On Monday morning, May 10, Jerusalem Day celebrations will continue with a breakfast sponsored by the Meltzer family in memory of Zecharia Meltzer, one of the original residents of the Pinsker building and owner of the well-known Meltzer Jewelers on Helene Hamalka Street. The synagogue sanctuary was renamed Mishkan Zecharia in his memory. His wife and children continue his legacy.
■ AMONG THE recipients of a recently announced Health Ministry award is Dr. Chedva Levin, a leading instructor in Internal Medicine at the Jerusalem College of Technology’s (JCT) Department of Nursing, and an intensive care nurse at Sheba Medical Center. The award is in recognition of her outstanding contribution to health services during the coronavirus pandemic. The award ceremony is due to take place on May 12, which immediately follows Jerusalem Day and coincides with International Nurses Day.

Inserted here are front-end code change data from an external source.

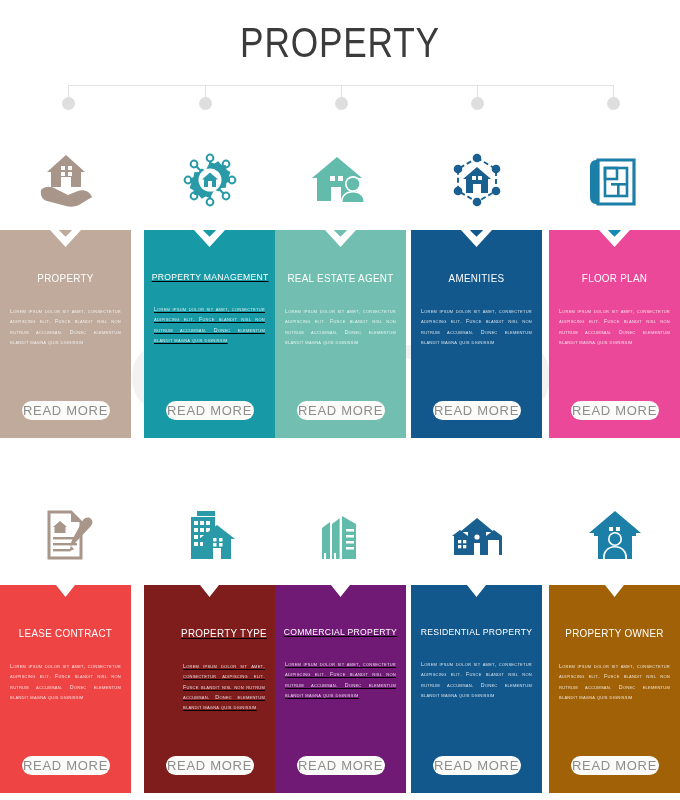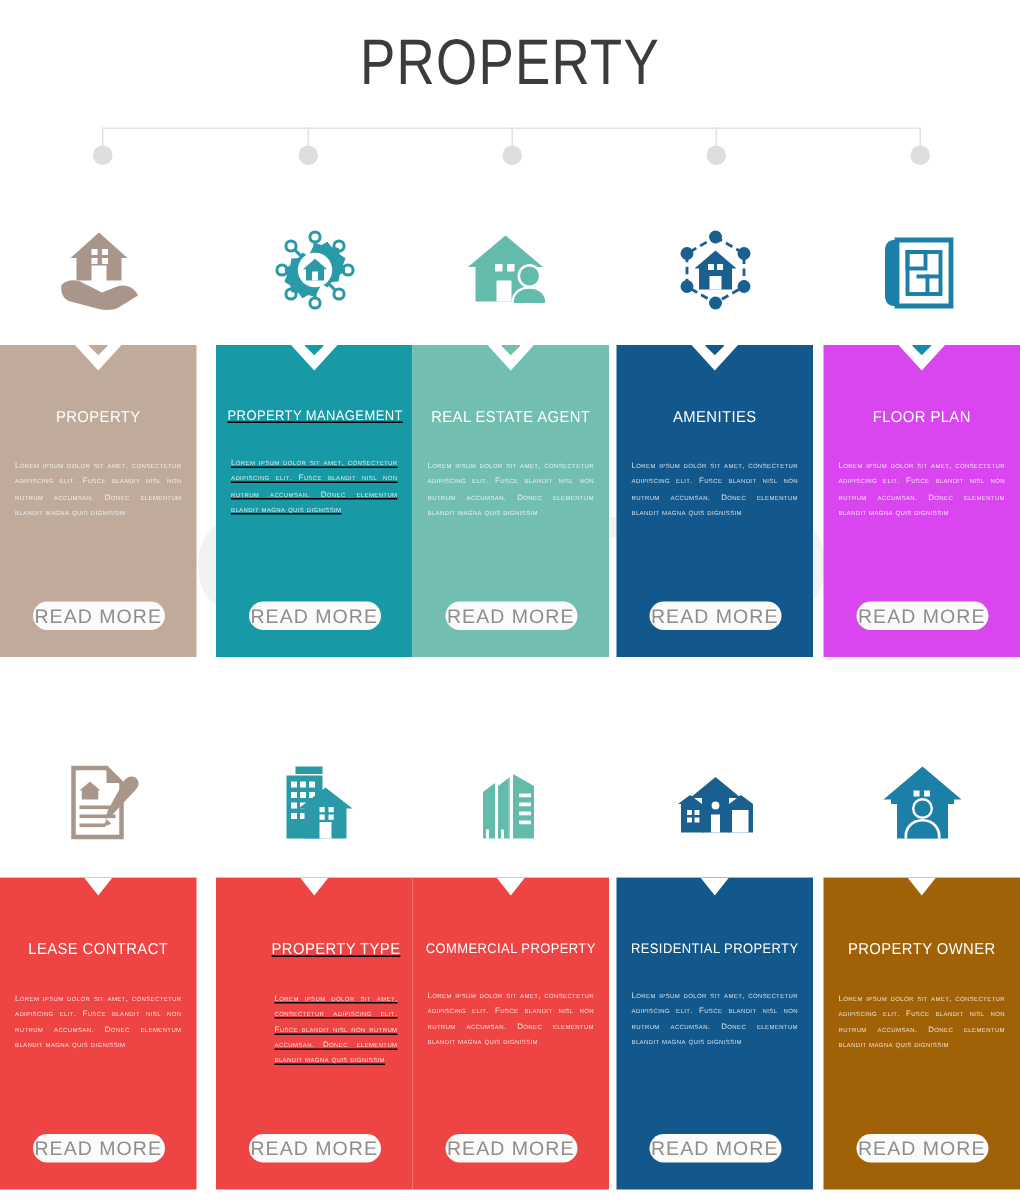--- a/index.html
+++ b/index.html
@@ -301,7 +301,7 @@
           </g>
         </svg>
       </div>
-      <div class="panel panel-r1" style="background:#d946ef;">
+      <div class="panel panel-r1" style="background:#ec4899;">
         <svg class="notch" viewBox="0 0 131 26" preserveAspectRatio="none">
           <polygon points="50,0 65.5,17 81,0 131,0 131,-2 0,-2 0,0" fill="#ffffff"></polygon>
         </svg>

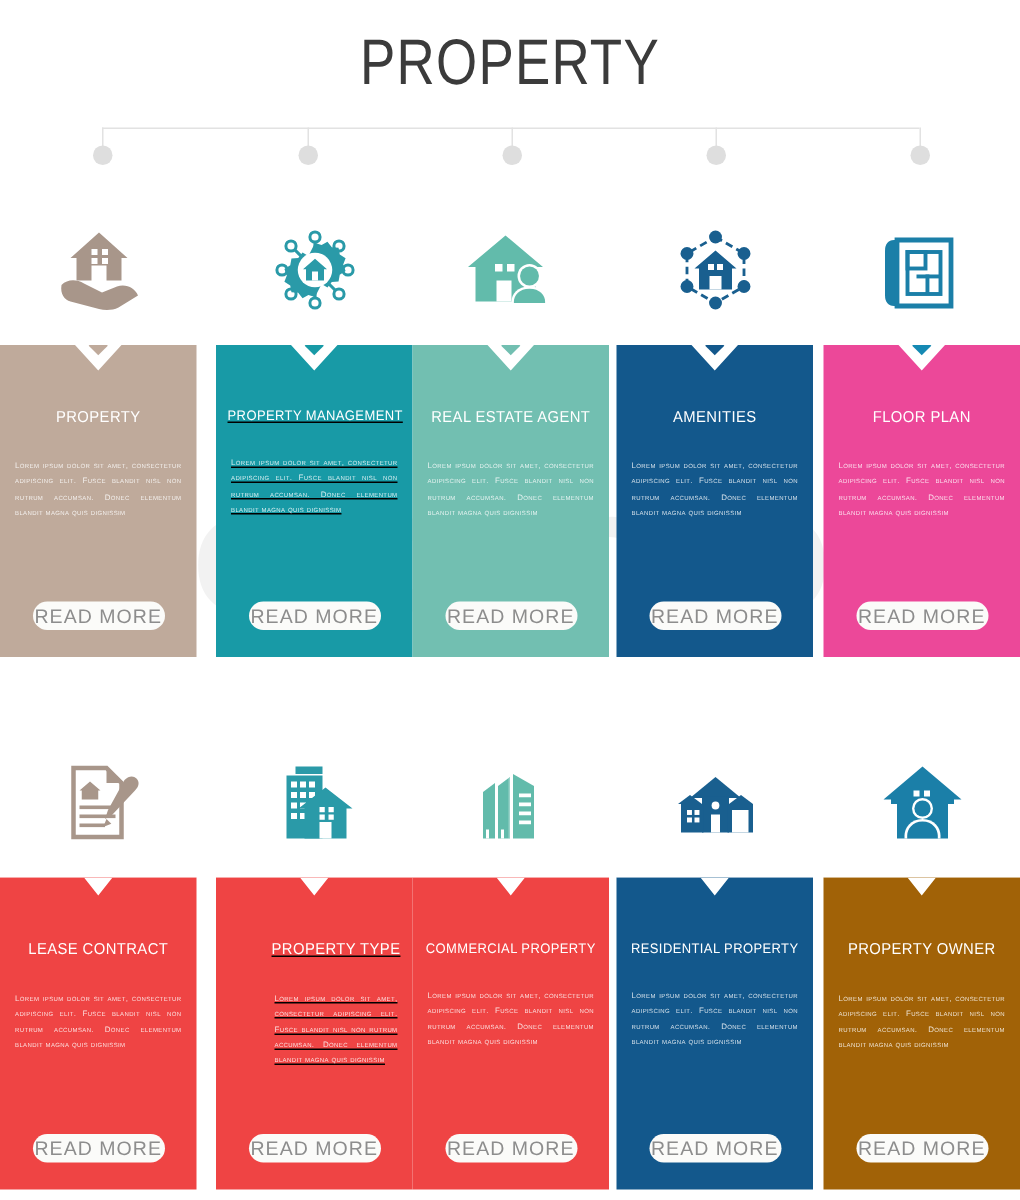--- a/index.html
+++ b/index.html
@@ -369,7 +369,7 @@
           </g>
         </svg>
       </div>
-      <div class="panel panel-r2" style="background:#ef4444;padding-left:29px;">
+      <div class="panel panel-r2" style="background:#7f1d1d;padding-left:29px;">
         <svg class="notch" viewBox="0 0 131 26" preserveAspectRatio="none">
           <polygon points="56,0 65.5,12 75,0 131,0 131,-2 0,-2 0,0" fill="#ffffff"></polygon>
         </svg>

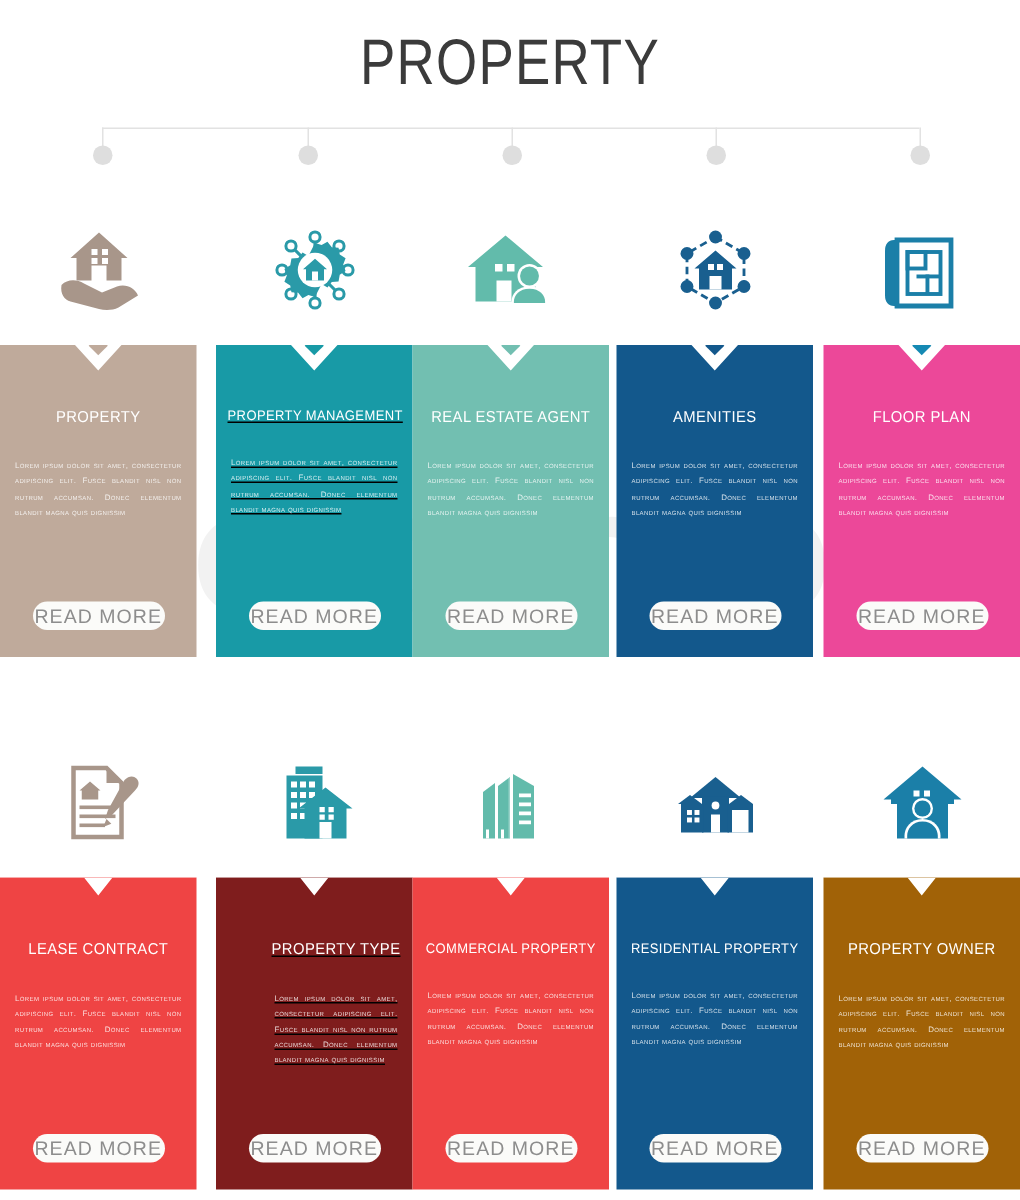--- a/index.html
+++ b/index.html
@@ -396,7 +396,7 @@
           </g>
         </svg>
       </div>
-      <div class="panel panel-r2" style="background:#ef4444;">
+      <div class="panel panel-r2" style="background:#701a75;text-decoration:underline;">
         <svg class="notch" viewBox="0 0 131 26" preserveAspectRatio="none">
           <polygon points="56,0 65.5,12 75,0 131,0 131,-2 0,-2 0,0" fill="#ffffff"></polygon>
         </svg>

Levin, a mother of six who lives in Talmon in the Binyamin region, was temporarily moved to the intensive care unit (ICU) from her usual position in Sheba’s vascular surgery department due to an upsurge in urgent COVID-19 cases. Working almost around the clock, in the ICU, she treated dozens of patients, including many who needed to be placed on ventilators and ECMO machines.
At JCT, Levin has been targeted to head the nursing program’s new master’s track in Internal Medicine, which is designed for nurses with a bachelor’s degree who work in hospital departments of neurology, respiratory medicine, intensive care, infectious diseases and others. Expertise in internal medicine became increasingly important during the pandemic, as rising demand for specialist care to treat patients with complex pre-conditions caused overcrowding of internal medicine wards. It was quickly realized that many coronavirus patients who arrived at hospitals in moderate or mild conditions, often deteriorated due to their other illnesses. Thus the need for nurses with extensive and varied medical knowledge and skills that developed from a background in internal medicine, became crucial.
“Levin has a reputation for total professionalism and dedication to her patients at Sheba Medical Center as well as to her students at JCT, who represent an important part of the future generation of Israel’s health care system,” said Prof. Freda Ganz, Dean of JCT’s Faculty of Life and Health Sciences. “We take tremendous pride in Dr. Levin and in the various other JCT students, alumni and faculty who have mobilized to fight COVID-19, day and night.”
When the Israeli Health Ministry in March 2020 asked nursing schools across the country to train their students in care of COVID-19 patients, JCT swiftly answered the call by training 600 third- and fourth-year nursing students within a week. The following month, more than 30 JCT nursing students started training in nursing homes nationwide.